Entonces, esta privacidad -en su caso “autodiseñada” por el sujeto en la red-, debería ser protegida de la misma forma que si se lesionan sus derechos utilizando cualquier otro medio. Y deberían poder ejercitar los mecanismos de protección previstos por la ley aplicable frente a cualquier atentado contra su personalidad, contra aquellos que sin su consentimiento difunden sus intimidades o imágenes por la red. La falta de consentimiento podría ser probada con bastante facilidad por ejemplo por los usuarios de una SNS, cuando hubieran hecho uso de las herramientas ofrecidas por la red social para excluir el conocimiento de cierta información a ciertas personas (o en sentido contrario, cuando era solo accesible para ciertos sujetos). Lo que evidenciaría que si hubiera querido difundir o publicar sin restricciones esa información personal lo hubiera hecho. En cualquier caso, cuando la lesión de estos derechos se realiza con la mediación de una SNS, el problema de localización del infractor se mitiga -a diferencia de otros supuestos de lesión en servicios abiertos de Internet-, puesto que los datos del usuario presuntamente infractor son reales. No obstante, se mantienen -como en todo litigio-, los posibles problemas de localización del infractor y de solvencia. Pero en este tipo de litigios el mero ejercicio de la acción por la víctima conlleva un incremento del daño, pues aumenta la difusión de la información que el titular quería mantener fuera del conocimiento público. En consecuencia, la medidas que el Derecho aplicable prevea para reparar estas lesiones podrían nunca resultar adecuados para cumplir su función, pues los daños podrían ser irreparables y, por tanto, imposible de cuantificar.

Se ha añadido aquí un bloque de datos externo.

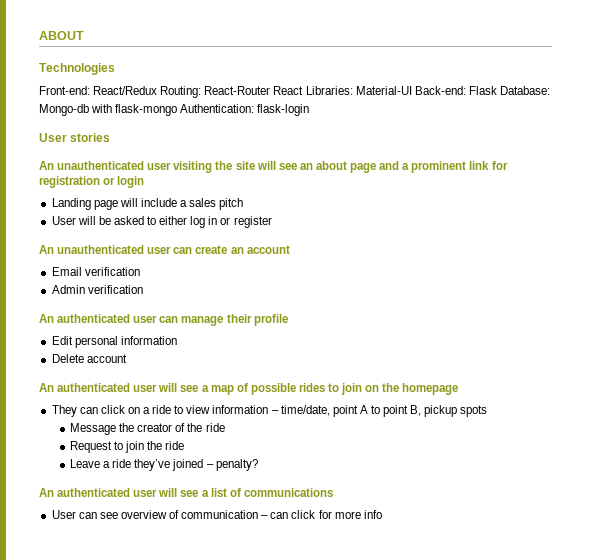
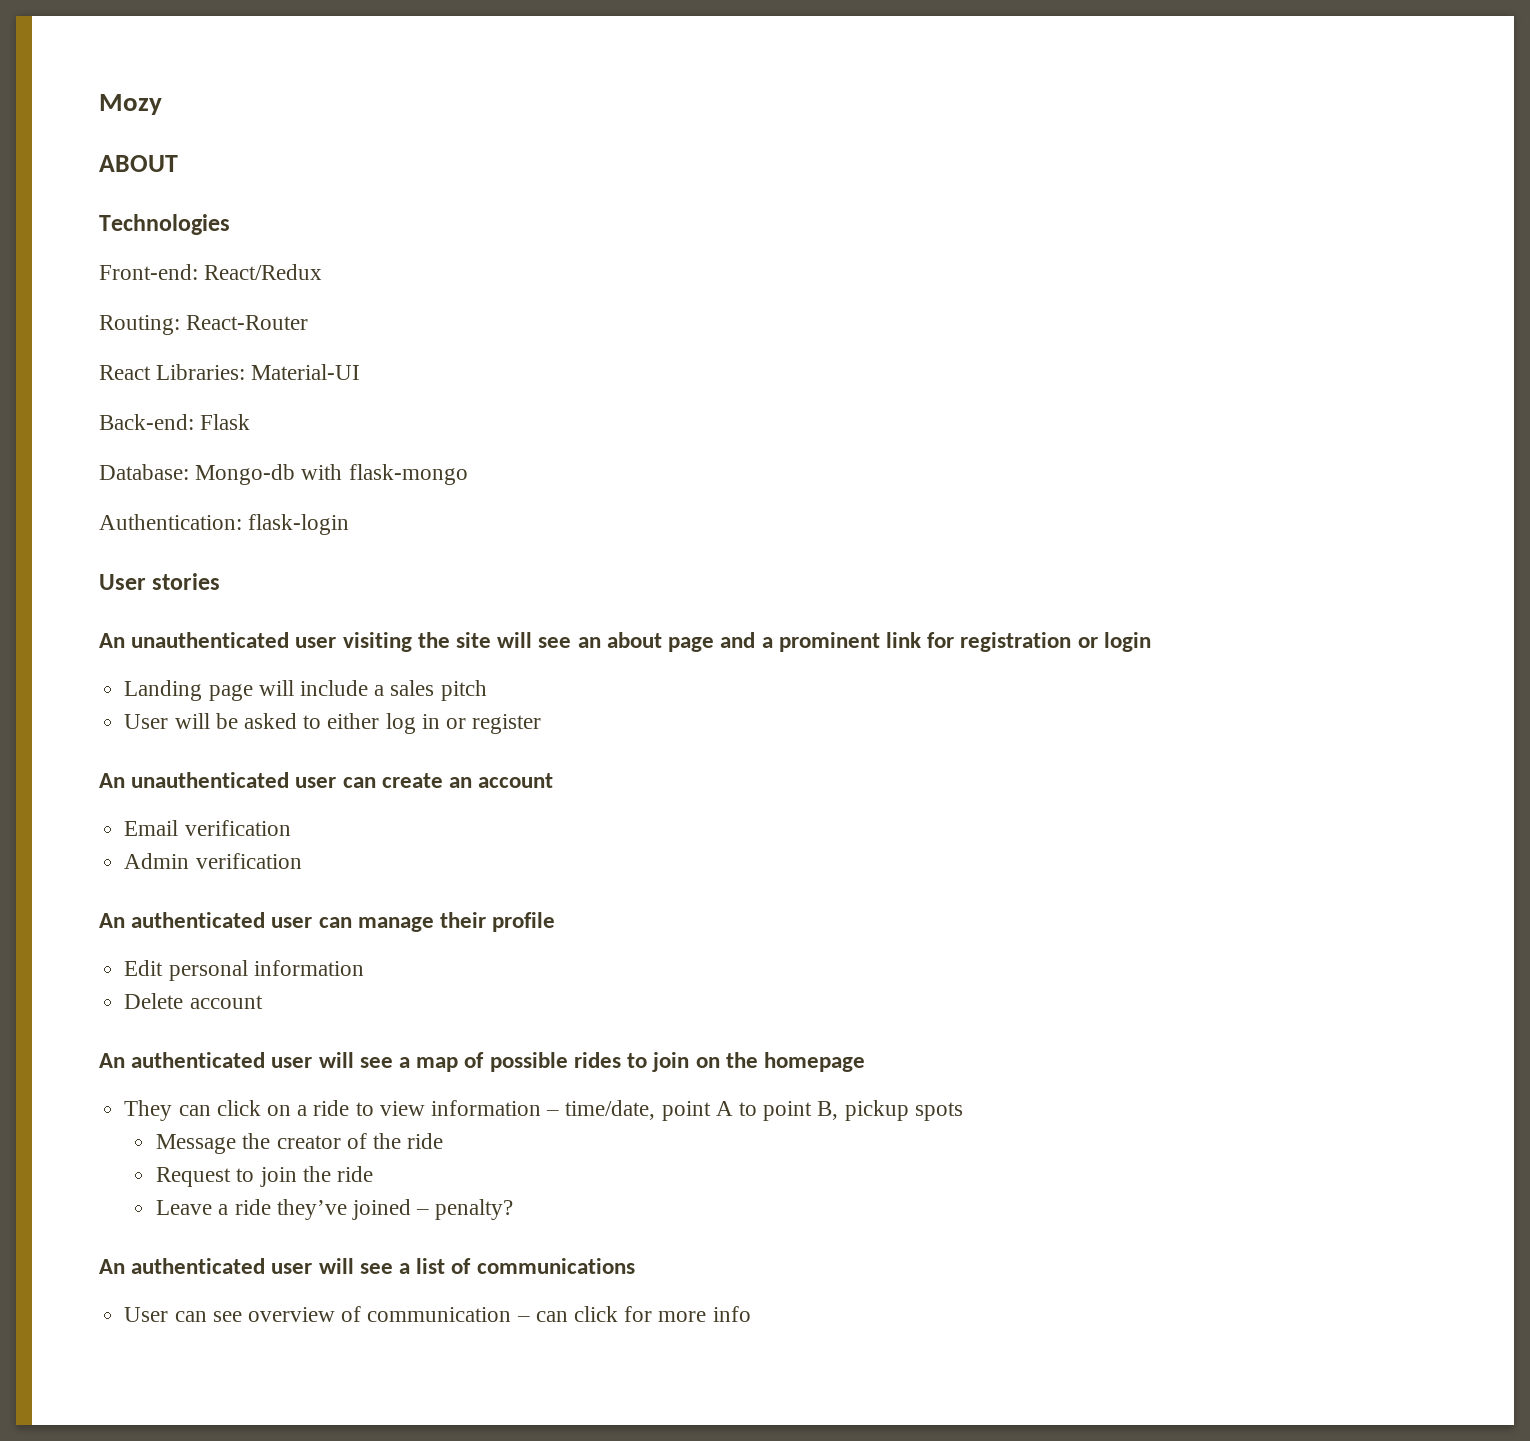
+ Mozy
- Front-end: React/Redux Routing: React-Router React Libraries: Material-UI Back-end: Flask Database: Mongo-db with flask-mongo Authentication: flask-login
+ Front-end: React/Redux
+ Routing: React-Router
+ React Libraries: Material-UI
+ Back-end: Flask
+ Database: Mongo-db with flask-mongo
+ Authentication: flask-login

47. En definitiva, la noción de privacidad que se esté manejando es esencial, pues va a condicionar no solo la propia existencia del ilícito sino también el régimen de responsabilidad de los prestadores de servicios online e intermediarios -en su caso-. Particularmente interesante resulta esta cuestión en el Derecho norteamericano. En el sistema de EEUU esta noción entronca con la libertad que el sistema reconoce a los individuos para decidir, en primera instancia, sobre la información personal que se publica en la red, pero que una vez publicada (colgada) pierde el derecho a controlar su difusión. Esto es, se entiende que con la libre comunicación por el titular de la información íntima se pierde toda expectativa de privacidad sobre aquella, reservándose

en su caso la posibilidad de controlar el uso lucrativo que pueda hacerse de ello. En consecuencia, la carga de la protección privacidad recae en manos del usuario, pues su ámbito de tutela dependerá de su propia actuación. Lo que en principio es lógico, aunque si el volcado de información es conscientemente restringido a ciertos usos y por ciertas personas, cualquier exceso de ese consentimiento limitado debería ser reclamable.